EELV avait signé un accord de mandature avec le PS à la fin 2011. Les conditions sont-elles réunies pour entrer en discussion avec les socialistes dans la perspective des élections de 2017 ?

Non, elles ne sont pas réunies pour trouver un accord. Celui de 2011 n'a pas été respecté par notre partenaire. Depuis 2012, la ligne politique du gouvernement n'a jamais pris l'écologie en considération. Depuis 2014 et l'arrivée de Manuel Valls au poste de Premier ministre, c'est encore plus flagrant. On voit mal comment on pourrait poser avec le PS les bases d'un projet compatible avec l'écologie.

La conférence environnementale se déroulera les 25 et 26 avril à l'Élysée. Qu'en attendez-vous ?

Il est difficile d'en attendre quoi que ce soit. À chaque fois, on y entend de très beaux discours qui ne sont pas suivis d'effets. Sur la transition énergétique, le gouvernement est prêt à céder à la tentation de proroger les centrales nucléaires comme celle du Blayais, ce qui va à l'encontre des principes posés par la loi. Sur la biodiversité, la création d'une grande agence s'accompagnera d'une dotation budgétaire qui n'est absolument pas à la hauteur des enjeux. Et sur la démocratie environnementale, on a sous les yeux un véritable contre-exemple avec le projet d'aéroport de Notre-Dame-des-Landes. La réduction du périmètre du référendum au seul département de la Loire-Atlantique est antidémocratique. C'est d'ailleurs ce qu'a relevé le Conseil national de la transition écologique la semaine dernière, une instance pourtant créée par le gouvernement !

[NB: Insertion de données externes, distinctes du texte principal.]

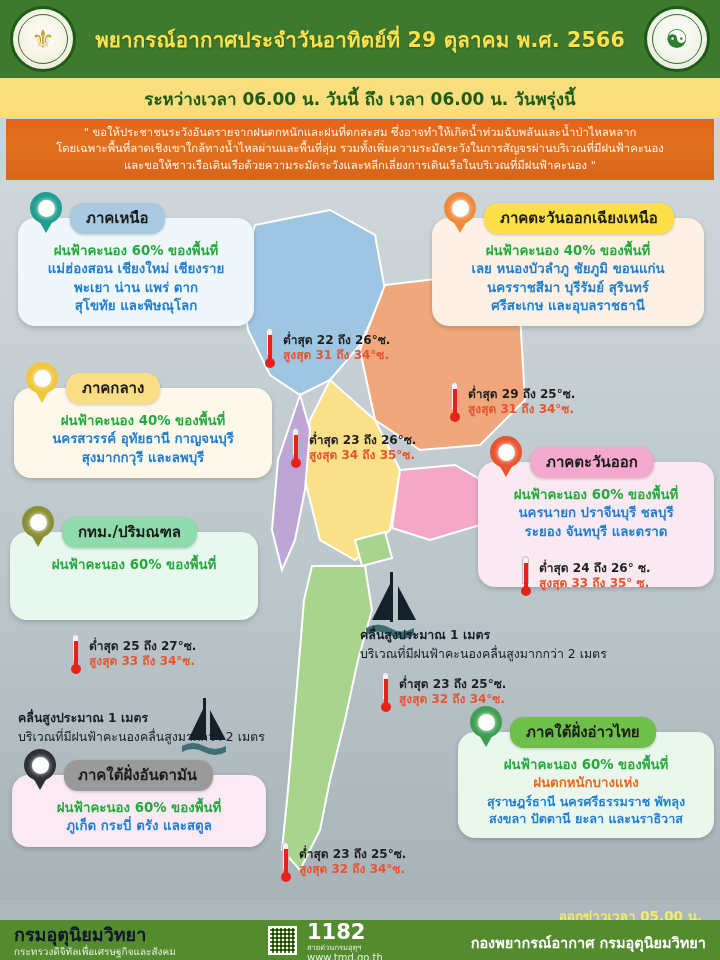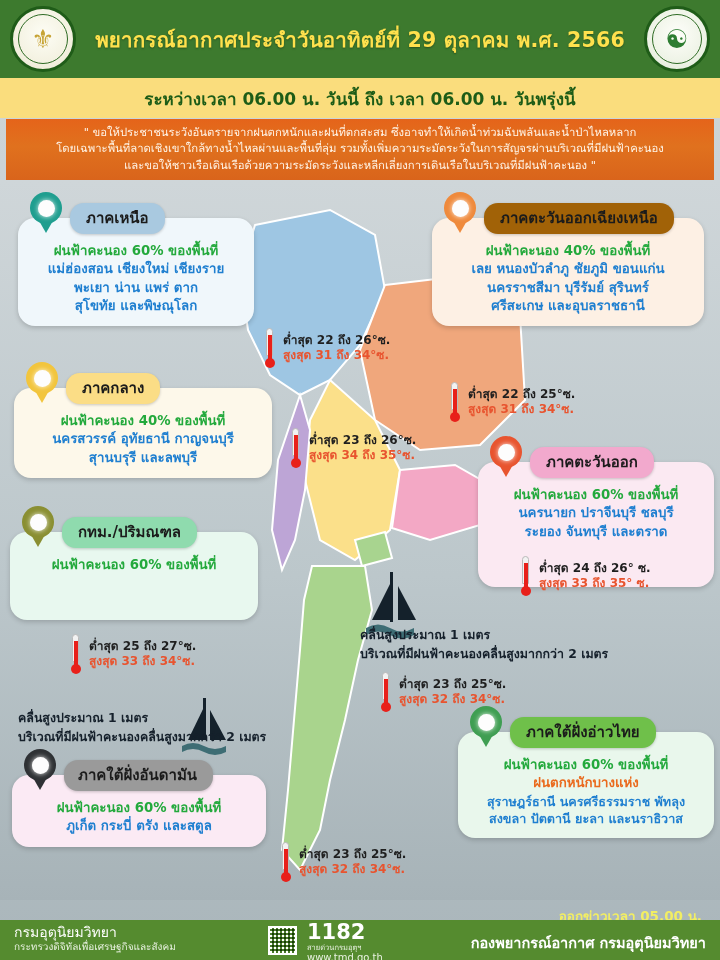--- a/index.html
+++ b/index.html
@@ -104,21 +104,21 @@
   .line.blue  { color: #1f7fd0; }
   .line.orangeline { color: #ea6a1d; }
 
   
   .c-north .bubble { background: #f0f7fb; }
   .c-north .tag { background: #a9c9e0; }
   .c-north .head { background: #1f9e8f; }
   .c-north .tip { border-top: 14px solid #1f9e8f; }
 
   .c-ne .bubble { background: #fdf0e4; }
-  .c-ne .tag { background: #a16207; }
+  .c-ne .tag { background: #fde047; }
   .c-ne .head { background: #ef8a3c; }
   .c-ne .tip { border-top: 14px solid #ef8a3c; }
 
   .c-central .bubble { background: #fdf8ea; }
   .c-central .tag { background: #fbdd86; }
   .c-central .head { background: #f2c53d; }
   .c-central .tip { border-top: 14px solid #f2c53d; }
 
   .c-bkk .bubble { background: #e8f8ef; }
   .c-bkk .tag { background: #8fdbae; }
@@ -154,35 +154,35 @@
     position: absolute; left: 2.5px; bottom: 0; width: 10px; height: 10px;
     border-radius: 50%; background: #e8201a;
   }
   .temp-lines { line-height: 1.25; }
   .t-min { color: #1f1f1f; font-size: 12px; font-weight: bold; white-space: nowrap; }
   .t-max { color: #e8542f; font-size: 12px; font-weight: bold; white-space: nowrap; }
 
   
   .wave { position: absolute; }
   .wave-l1 { font-size: 12.4px; font-weight: bold; color: #15202b; white-space: nowrap; }
-  .wave-l2 { font-size: 12.4px; color: #15202b; white-space: nowrap; font-weight: bold; }
+  .wave-l2 { font-size: 12.4px; color: #15202b; white-space: nowrap; }
 
   
   .release {
     position: absolute; right: 18px; top: 905px;
     color: #f2ee63; font-size: 13.5px; font-weight: bold;
   }
 
   
   .footer {
     position: absolute; left: 0; top: 920px; width: 720px; height: 40px;
     background: #558b2f; display: flex; align-items: center;
   }
   .f-dept { position: absolute; left: 14px; top: 5px; }
-  .f-dept-main { color: #ffffff; font-size: 14px; font-weight: normal; line-height: 1.1; }
+  .f-dept-main { color: #0f172a; font-size: 18px; font-weight: bold; line-height: 1.1; }
   .f-dept-sub { color: #e9f2e1; font-size: 10px; line-height: 1.3; }
   .qr {
     position: absolute; left: 268px; top: 6px; width: 29px; height: 29px;
     background:
       repeating-linear-gradient(90deg,#fff 0 2px,#4a7a28 2px 4px),
       repeating-linear-gradient(0deg,#fff 0 2px,#4a7a28 2px 4px);
     background-blend-mode: multiply; background-color:#fff;
     border: 2px solid #fff;
   }
   .hotline { position: absolute; left: 307px; top: 2px; text-align: left; }
@@ -287,21 +287,21 @@
 
   <div class="callout c-central" style="left:14px; top:388px; width:258px;">
     <div class="bubble">
       <div class="pin">
           <div class="head"></div>
           <div class="tip"></div>
         </div>
       <div class="tag">ภาคกลาง</div>
       <div class="line green">ฝนฟ้าคะนอง 40% ของพื้นที่</div>
       <div class="line blue">นครสวรรค์ อุทัยธานี กาญจนบุรี</div>
-      <div class="line blue">สุานบรุรี และลพบุรี</div>
+      <div class="line blue">สุงมากกวุรี และลพบุรี</div>
     </div>
   </div>
 
   <div class="callout c-bkk" style="left:10px; top:532px; width:248px;">
     <div class="bubble" style="padding-bottom:46px;">
       <div class="pin">
           <div class="head"></div>
           <div class="tip"></div>
         </div>
       <div class="tag">กทม./ปริมณฑล</div>
@@ -383,21 +383,21 @@
     </div>
   </div>
 
   <div class="temp" style="left:447px; top:382px;">
     <div class="thermo">
       <div class="tube"></div>
         <div class="merc"></div>
         <div class="bulb"></div>
     </div>
     <div class="temp-lines">
-      <div class="t-min">ต่ำสุด 22 ถึง 25°ซ.</div>
+      <div class="t-min">ต่ำสุด 29 ถึง 25°ซ.</div>
       <div class="t-max">สูงสุด 31 ถึง 34°ซ.</div>
     </div>
   </div>
 
   <div class="temp" style="left:288px; top:428px;">
     <div class="thermo">
       <div class="tube"></div>
         <div class="merc"></div>
         <div class="bulb"></div>
     </div>

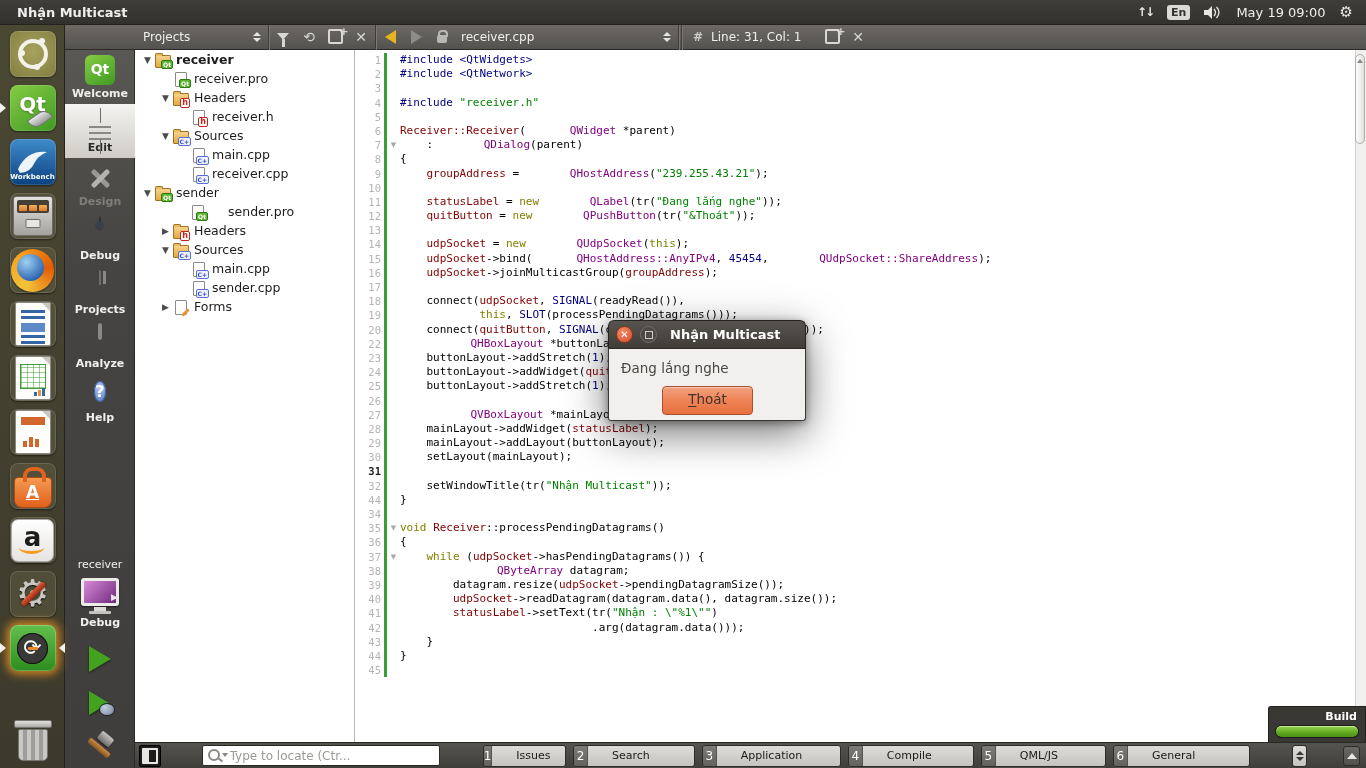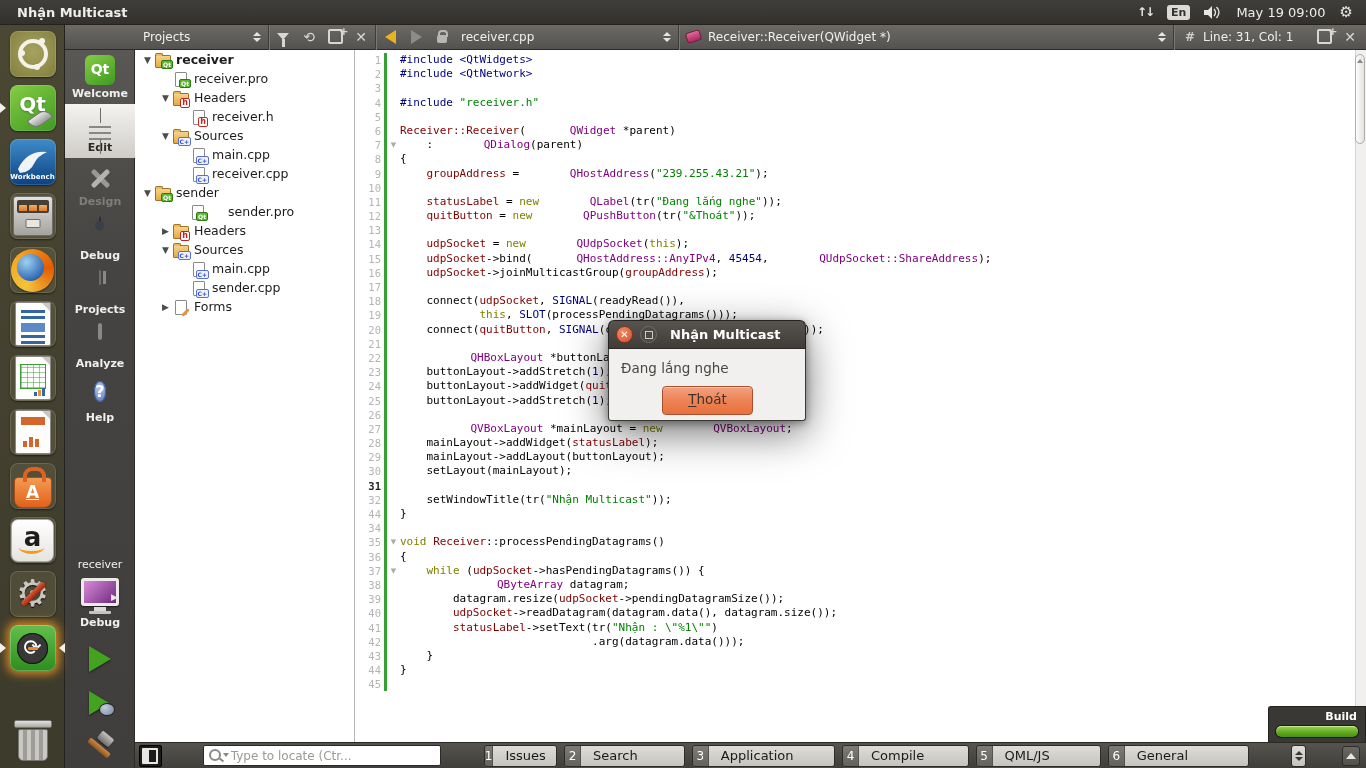--- a/index.html
+++ b/index.html
@@ -194,21 +194,21 @@
   .locwrap{position:relative;margin-left:5px;}
   .locator{width:205px;height:19px;border:1px solid #2a2926;border-radius:2px;background:#fff;
            font:12px "DejaVu Sans","Liberation Sans",sans-serif;color:#333;padding:0 4px 0 27px;box-sizing:content-box;}
   .locator::placeholder{color:#9c9a96;}
   .mag{position:absolute;left:6px;top:4px;width:8px;height:8px;border:2px solid #8a8884;border-radius:50%;}
   .mag:after{content:"";position:absolute;left:8px;top:8px;width:5px;height:2px;background:#8a8884;transform:rotate(40deg);}
   .magdrop{position:absolute;left:20px;top:8px;border-left:3px solid transparent;border-right:3px solid transparent;border-top:4px solid #8a8884;}
   .pane{display:flex;height:20px;margin-left:7px;border:1px solid #2e2c29;border-radius:3px;overflow:hidden;
         box-shadow:inset 0 1px 0 rgba(255,255,255,.28),0 1px 0 rgba(255,255,255,.08);}
   .pane .num{width:18px;background:linear-gradient(#7d7b76,#64625d);color:#fff;font-size:12px;text-align:center;line-height:20px;}
-  .pane .lbl{background:linear-gradient(#dedcd8,#c6c4bf);color:#1a1a1a;font-size:13px;line-height:20px;padding:0 12px;border-left:1px solid #55534f;}
+  .pane .lbl{background:linear-gradient(#dedcd8,#c6c4bf);color:#1a1a1a;font-size:11px;line-height:20px;padding:0 24px;border-left:1px solid #55534f;}
   .pspin{display:flex;flex-direction:column;justify-content:center;gap:2px;width:16px;height:20px;margin-left:6px;
          border:1px solid #2e2c29;border-radius:3px;background:linear-gradient(#dedcd8,#c6c4bf);align-items:center;}
   .pspin i{border-left:4px solid transparent;border-right:4px solid transparent;display:block;}
   .pspin .up{border-bottom:4px solid #3a3835;} .pspin .dn{border-top:4px solid #3a3835;}
   .outmax{margin-left:auto;margin-right:6px;width:18px;height:18px;border:1px solid #2e2c29;border-radius:3px;
           background:linear-gradient(#6a6862,#52504b);display:flex;align-items:center;justify-content:center;}
   .outmax i{border-left:5px solid transparent;border-right:5px solid transparent;border-bottom:6px solid #e8e7e4;display:block;}
 
   
   .buildbox{left:1268px;top:706px;width:98px;height:36px;background:#3a3834;border:1px solid #23221f;border-bottom:none;
@@ -393,28 +393,20 @@
       <span class="lock"></span>
     </span>
   <div class="combo" style="width:210px">
     <span>receiver.cpp</span>
     <span class="spin" style="margin-left:auto">
         <i class="up"></i>
         <i class="dn"></i>
       </span>
   </div>
   <span class="tsep"></span>
-  <div class="combo" style="flex:1">
-    <span class="methodicon"></span>
-    <span>Receiver::Receiver(QWidget *)</span>
-    <span class="spin" style="margin-left:auto">
-        <i class="up"></i>
-        <i class="dn"></i>
-      </span>
-  </div>
   <span class="tsep"></span>
   <span class="hashicon">#</span>
   <span style="width:108px">Line: 31, Col: 1</span>
   <span class="ibtn">
       <span class="spliticon"></span>
     </span>
   <span class="ibtn" style="margin-right:4px">
       <span class="xicon">✕</span>
     </span>
 </div>
@@ -710,26 +702,20 @@
       <span class="ln">19</span>
       <span class="vbar"></span>
       <span class="foldc"></span>
       <span class="ctext"><span class="tk-n">            </span><span class="tk-k">this</span><span class="tk-n">, </span><span class="tk-p">SLOT</span><span class="tk-n">(processPendingDatagrams()));</span></span>
     </div>
     <div class="cl">
       <span class="ln">20</span>
       <span class="vbar"></span>
       <span class="foldc"></span>
       <span class="ctext"><span class="tk-n">    connect(</span><span class="tk-f">quitButton</span><span class="tk-n">, </span><span class="tk-p">SIGNAL</span><span class="tk-n">(clicked()), </span><span class="tk-k">this</span><span class="tk-n">, </span><span class="tk-p">SLOT</span><span class="tk-n">(close()));</span></span>
-    </div>
-    <div class="cl">
-      <span class="ln">21</span>
-      <span class="vbar"></span>
-      <span class="foldc"></span>
-      <span class="ctext"></span>
     </div>
     <div class="cl">
       <span class="ln">22</span>
       <span class="vbar"></span>
       <span class="foldc"></span>
       <span class="ctext"><span class="tk-n">    </span><span class="tk-t">QHBoxLayout</span><span class="tk-n"> *buttonLayout = </span><span class="tk-k">new</span><span class="tk-n"> </span><span class="tk-t">QHBoxLayout</span><span class="tk-n">;</span></span>
     </div>
     <div class="cl">
       <span class="ln">23</span>
       <span class="vbar"></span>

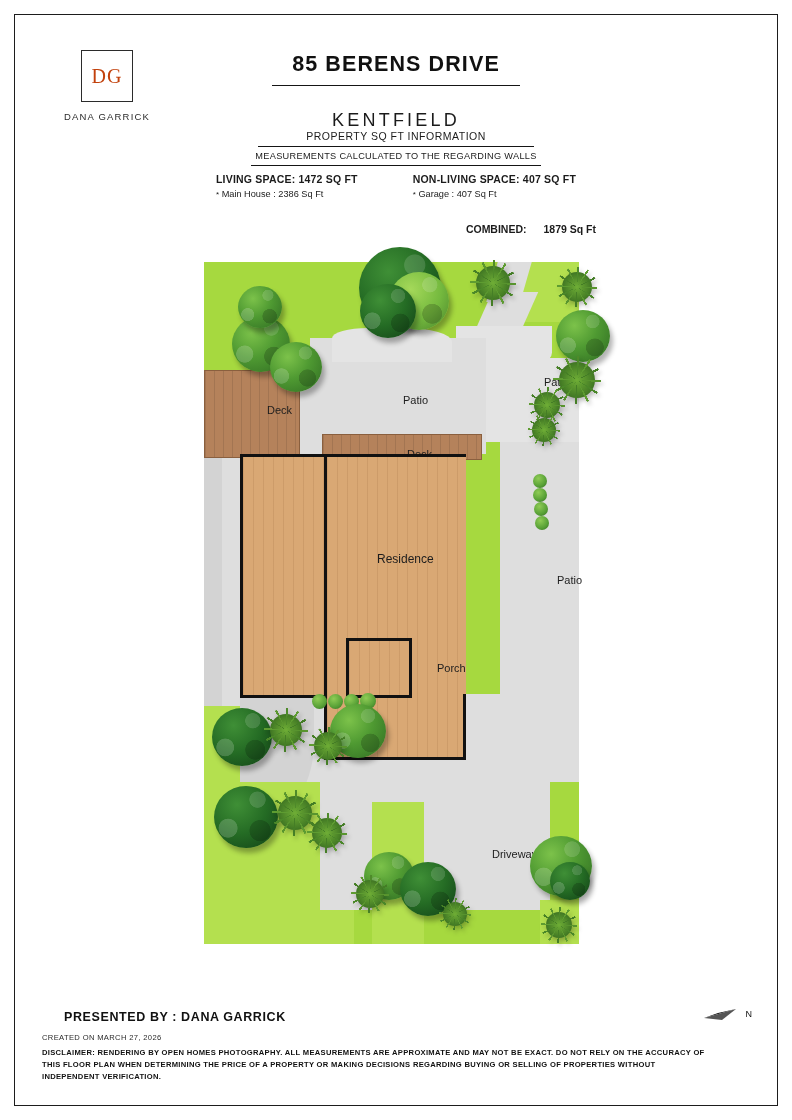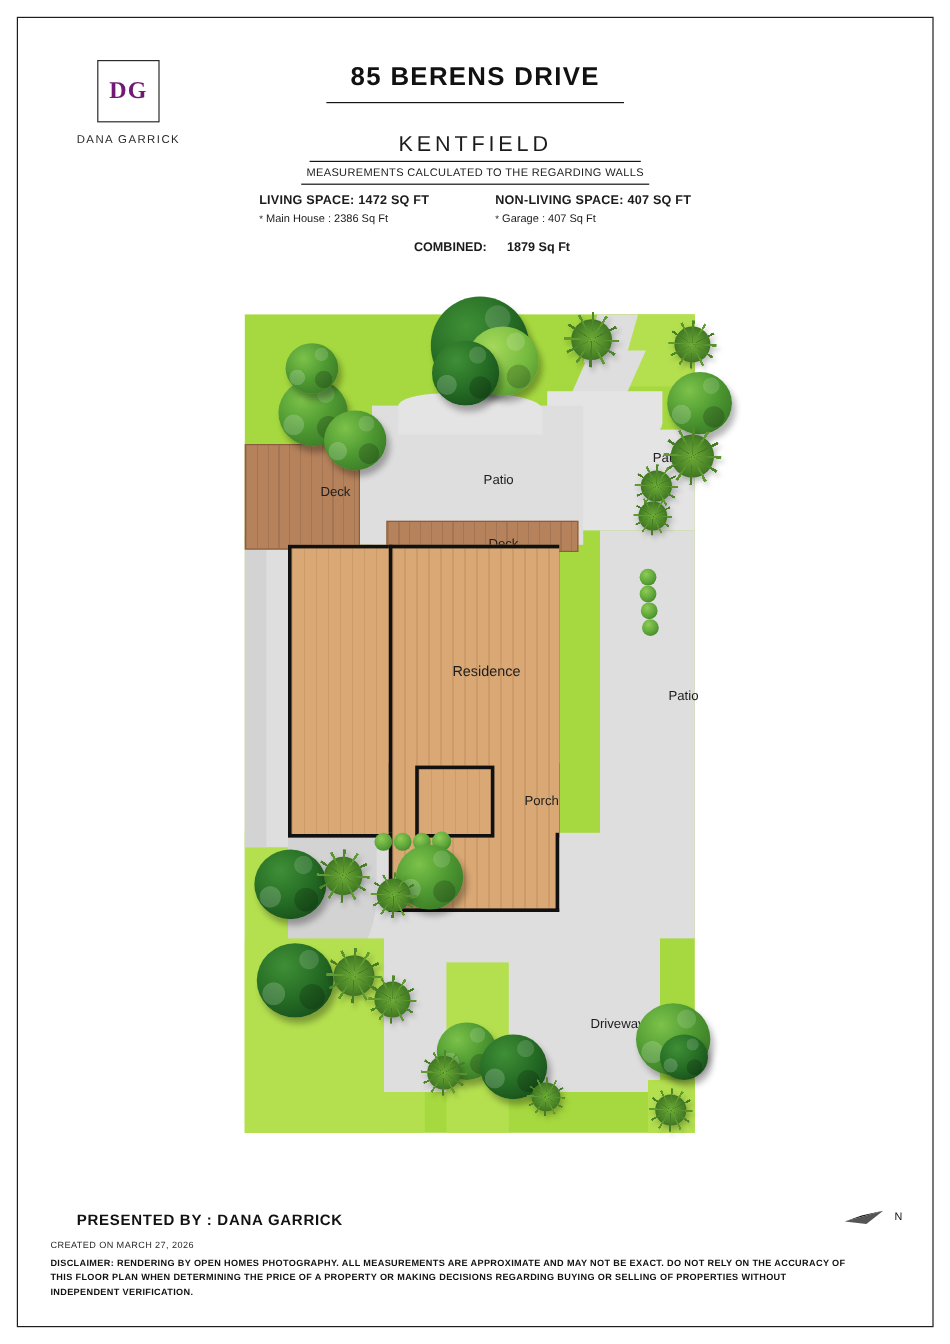--- a/index.html
+++ b/index.html
@@ -40,22 +40,21 @@
     position: relative;
   }
   .logo-mark span {
     position: absolute;
     left: 0; right: 0; top: 50%;
     transform: translateY(-50%);
     text-align: center;
     font-family: "Liberation Serif", serif;
     font-size: 20px;
     letter-spacing: 1px;
-    color: #701a75;
-    font-weight: bold;
+    color: #c2410c;
   }
   .logo-name {
     margin-top: 9px;
     font-size: 9.5px;
     letter-spacing: 1.2px;
     color: #2b2b2b;
     white-space: nowrap;
   }
 
   .title-block {
@@ -120,22 +119,22 @@
     letter-spacing: 0.2px;
     white-space: nowrap;
   }
   .sqft-item {
     font-size: 9.2px;
     margin-top: 4px;
     white-space: nowrap;
   }
   .sqft-item .bullet { font-size: 8px; }
   .combined {
-    margin-top: 13px;
-    text-align: center;
+    margin-top: 24px;
+    text-align: right;
     padding-left: 28px;
     font-size: 10.5px;
     font-weight: bold;
   }
   .combined .val { padding-left: 14px; }
 
   
   .siteplan {
     position: absolute;
     left: 204px; top: 262px;
@@ -308,20 +307,21 @@
     <div class="logo-name">DANA GARRICK</div>
   </div>
 
   <div class="title-block">
     <div class="addr-title">85 BERENS DRIVE</div>
     <div class="addr-rule"></div>
     <div class="addr-city">KENTFIELD</div>
   </div>
 
   <div class="sqft">
+    <div class="sqft-heading">PROPERTY SQ FT INFORMATION</div>
     <div class="sqft-rule rule-w1"></div>
     <div class="sqft-sub">MEASUREMENTS CALCULATED TO THE REGARDING WALLS</div>
     <div class="sqft-rule rule-w2"></div>
 
     <div class="sqft-cols">
       <div class="sqft-col">
         <div class="sqft-col-title">LIVING SPACE: 1472 SQ FT</div>
         <div class="sqft-item">
           <span class="bullet">*</span>
           <span>Main House :</span>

Que préconisez-vous comme périmètre ?

Au minimum les deux régions Bretagne et Pays de la Loire, puisque cet aéroport a toujours été présenté comme un projet d'infrastructure devant rayonner sur le Grand ouest. Les deux collectivités ont d'ailleurs été sollicitées pour son financement.

On comprend mal la réduction du périmètre au département, si ce n'est pour des motifs purement politiques.

Emmanuelle Cosse est au gouvernement, ainsi que les écologistes Barbara Pompili et Jean-Vincent Placé. Comment jugez-vous leur action ?

Les faits nous donnent hélas raison, et ce n'est pas une surprise. Nous sommes sortis du gouvernement à l'arrivée de Manuel Valls en 2014 parce que nous avions la conviction qu'il nous serait impossible de peser sur la ligne.

Le constat est le même aujourd'hui. L'écologie est de l'ordre de la parole et de l'affichage pour ce gouvernement, pas des actes. Ils se sont malheureusement trompés.